• **MATERIAL FOR THIS EXERCISE**:
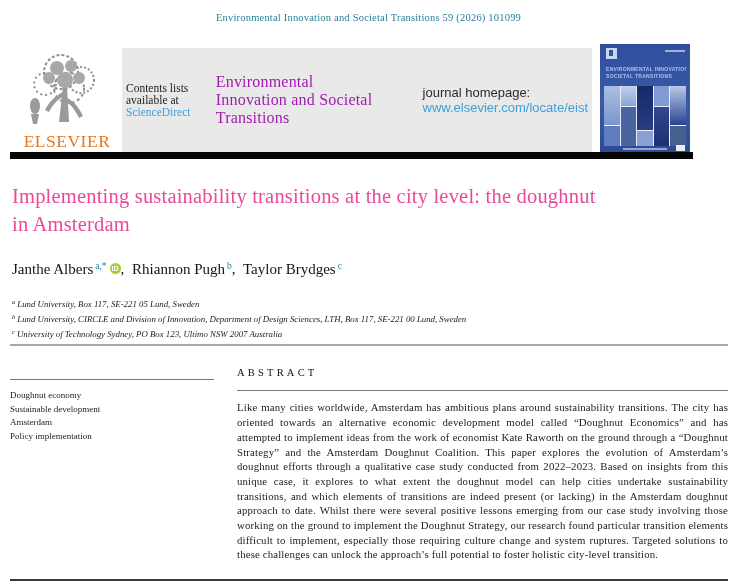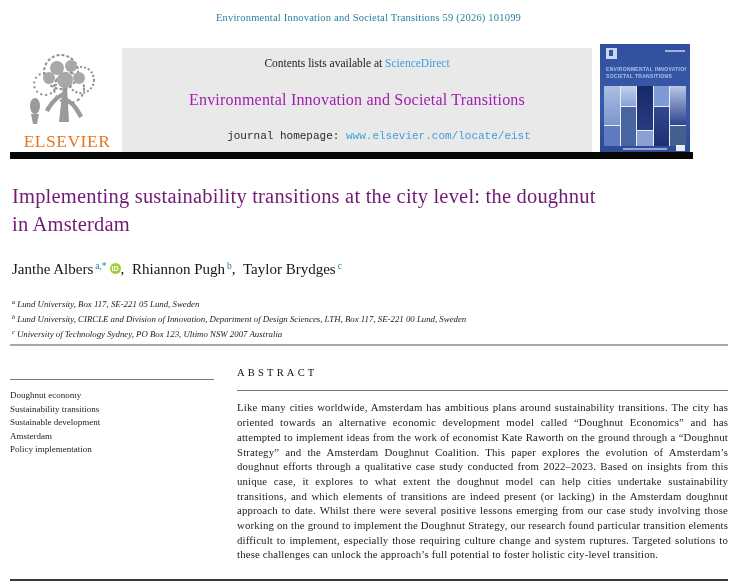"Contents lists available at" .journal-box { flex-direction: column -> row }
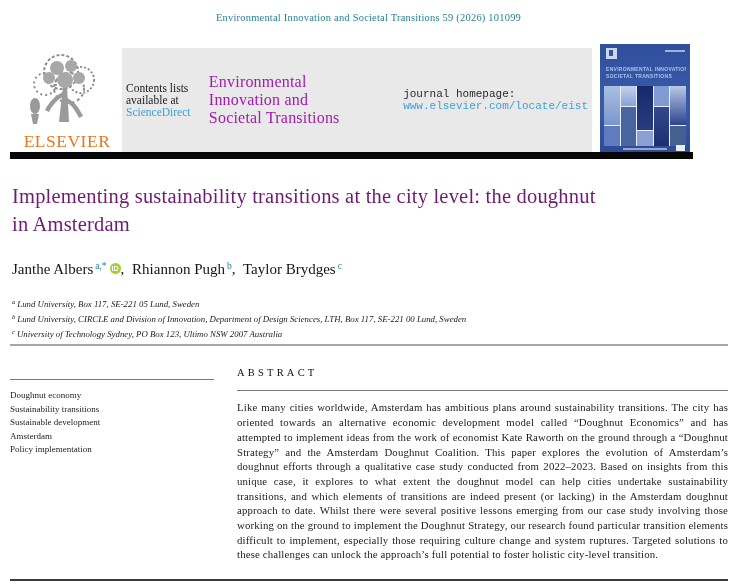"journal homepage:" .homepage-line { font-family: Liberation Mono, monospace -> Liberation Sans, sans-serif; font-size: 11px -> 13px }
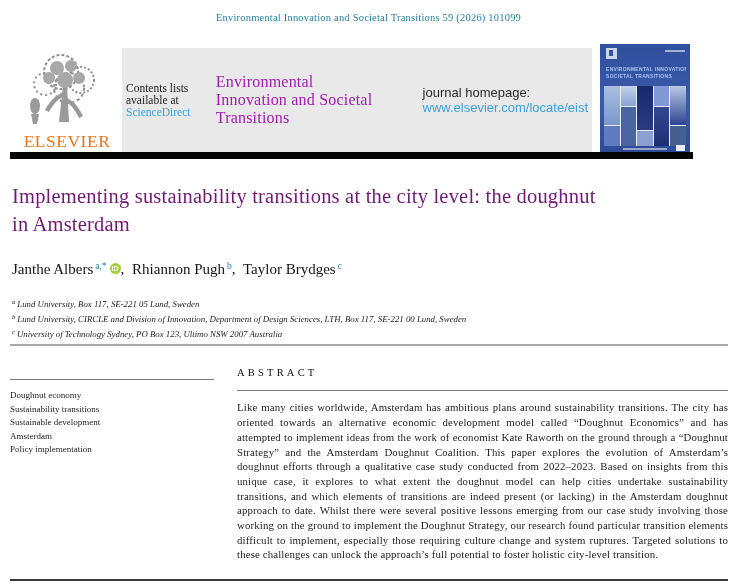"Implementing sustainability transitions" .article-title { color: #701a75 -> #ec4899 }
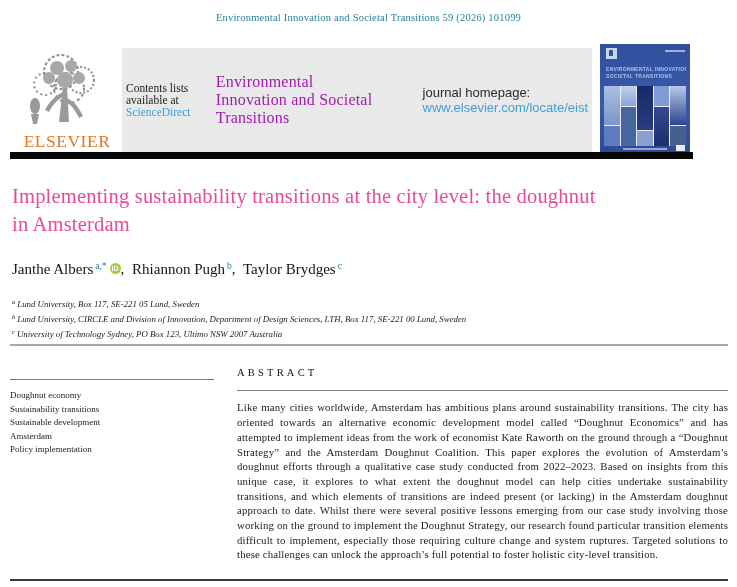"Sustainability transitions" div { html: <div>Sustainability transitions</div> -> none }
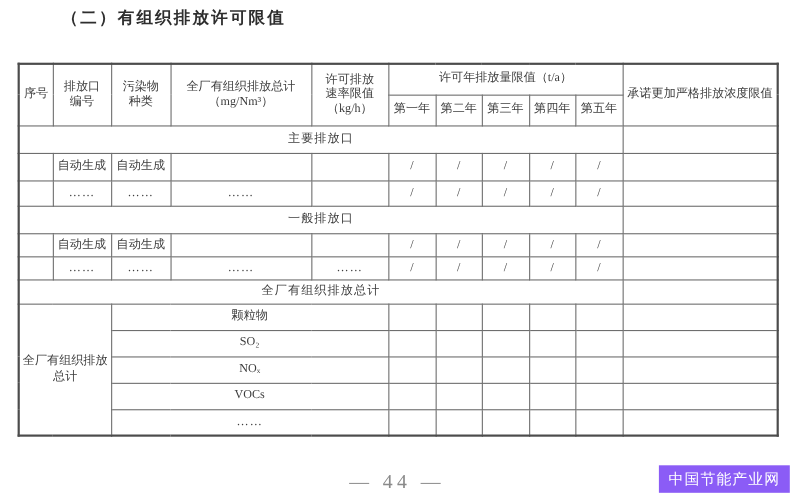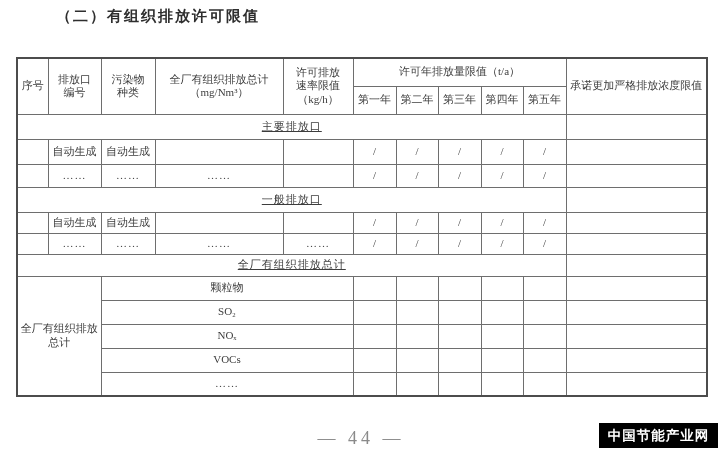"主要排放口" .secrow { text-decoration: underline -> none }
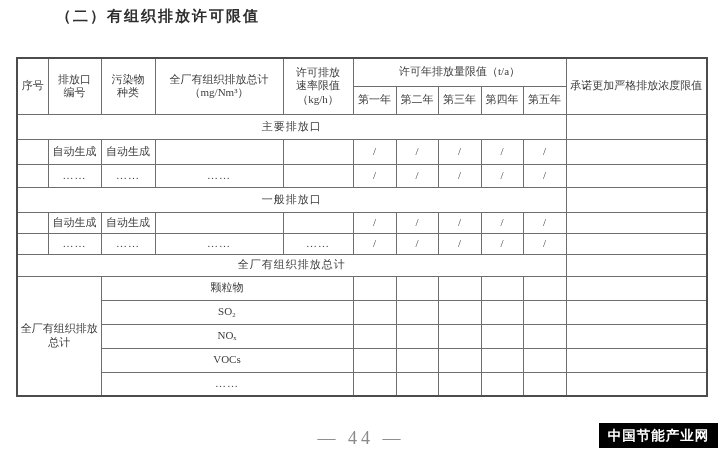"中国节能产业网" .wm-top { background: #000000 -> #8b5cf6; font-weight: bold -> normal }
---
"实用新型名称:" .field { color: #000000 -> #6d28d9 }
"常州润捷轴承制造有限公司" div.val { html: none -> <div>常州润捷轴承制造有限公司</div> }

• **REQUIREMENT**: From the records above, transcribe exactly the lines starting at the one containing "flex-direction: column ->" and ending at the one containing "html: <div>Sustainability transitions</div>". Skip the pictures.

• **WRITTEN SOLUTION**:
"Contents lists available at" .journal-box { flex-direction: column -> row }
"journal homepage:" .homepage-line { font-family: Liberation Mono, monospace -> Liberation Sans, sans-serif; font-size: 11px -> 13px }
"Implementing sustainability transitions" .article-title { color: #701a75 -> #ec4899 }
"Sustainability transitions" div { html: <div>Sustainability transitions</div> -> none }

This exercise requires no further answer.